[GIVEN RECORDS — start]
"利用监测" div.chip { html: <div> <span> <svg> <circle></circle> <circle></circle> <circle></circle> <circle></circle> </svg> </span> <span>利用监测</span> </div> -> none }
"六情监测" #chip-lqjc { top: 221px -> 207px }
[GIVEN RECORDS — finish]
[GIVEN RECORDS — start]
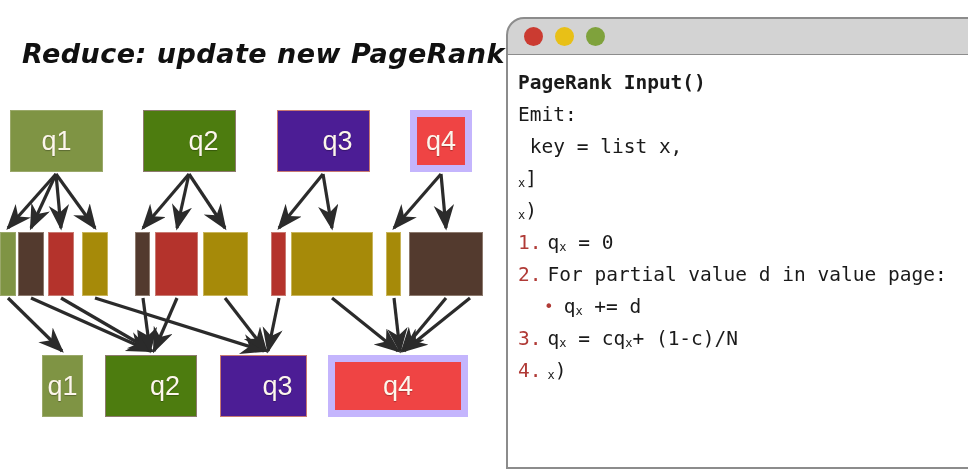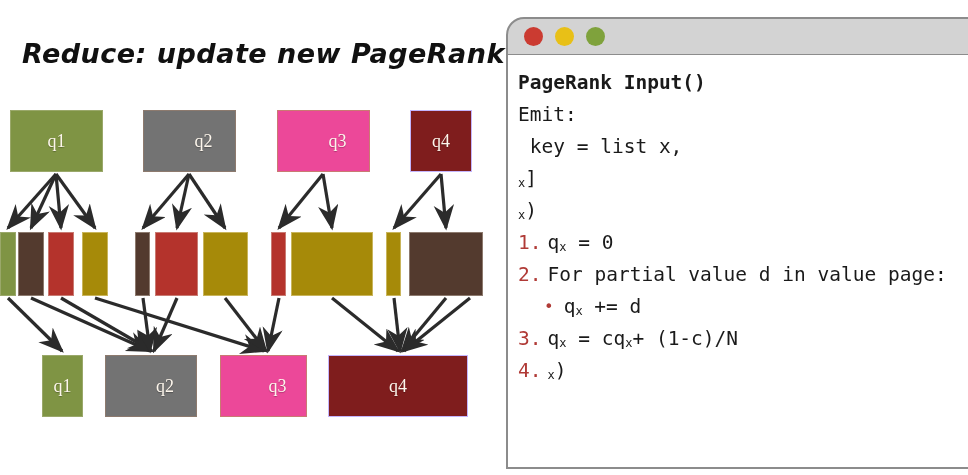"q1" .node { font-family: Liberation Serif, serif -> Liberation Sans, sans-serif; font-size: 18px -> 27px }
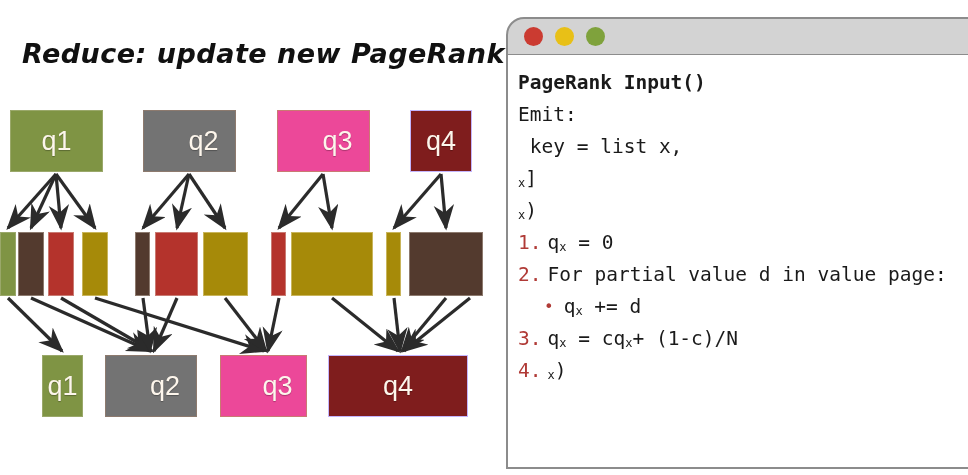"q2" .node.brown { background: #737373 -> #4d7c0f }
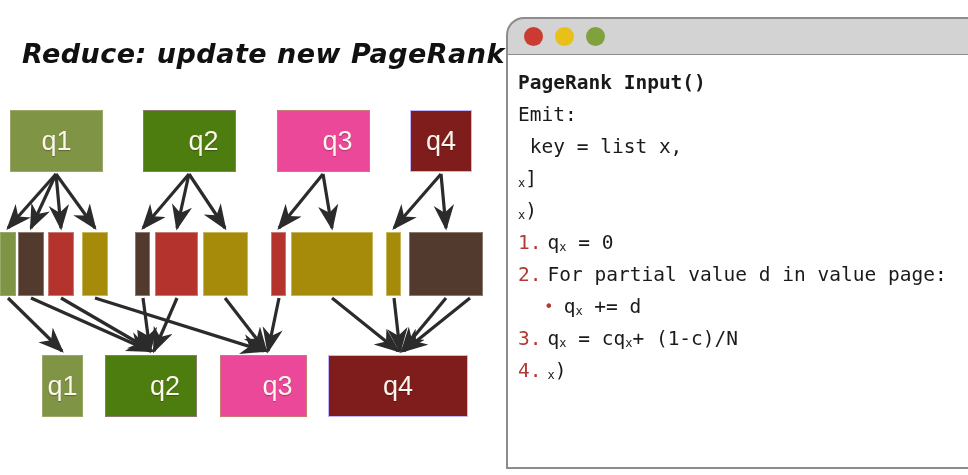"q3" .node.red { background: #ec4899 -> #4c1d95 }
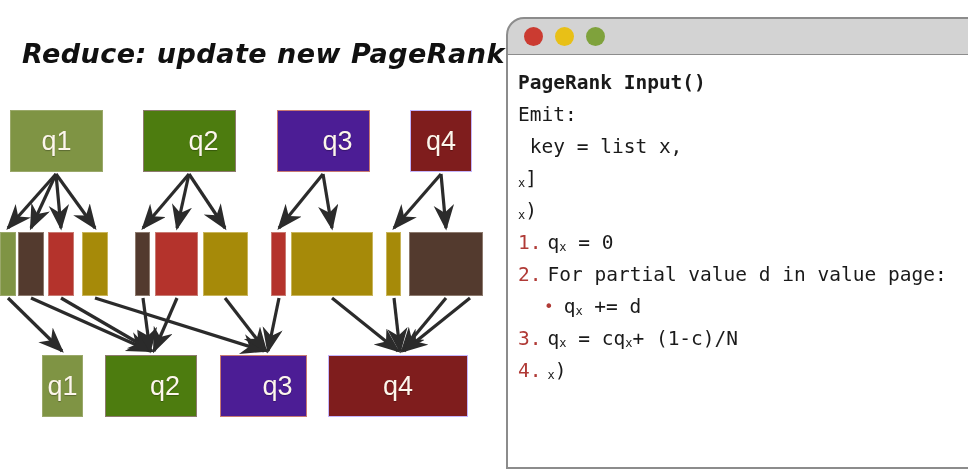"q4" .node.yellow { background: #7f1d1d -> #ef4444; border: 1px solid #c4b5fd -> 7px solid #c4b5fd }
[GIVEN RECORDS — finish]
If the word "chip" appears in a line above, copy that line.

■ ANSWER TO THIS PROBLEM:
"利用监测" div.chip { html: <div> <span> <svg> <circle></circle> <circle></circle> <circle></circle> <circle></circle> </svg> </span> <span>利用监测</span> </div> -> none }
"六情监测" #chip-lqjc { top: 221px -> 207px }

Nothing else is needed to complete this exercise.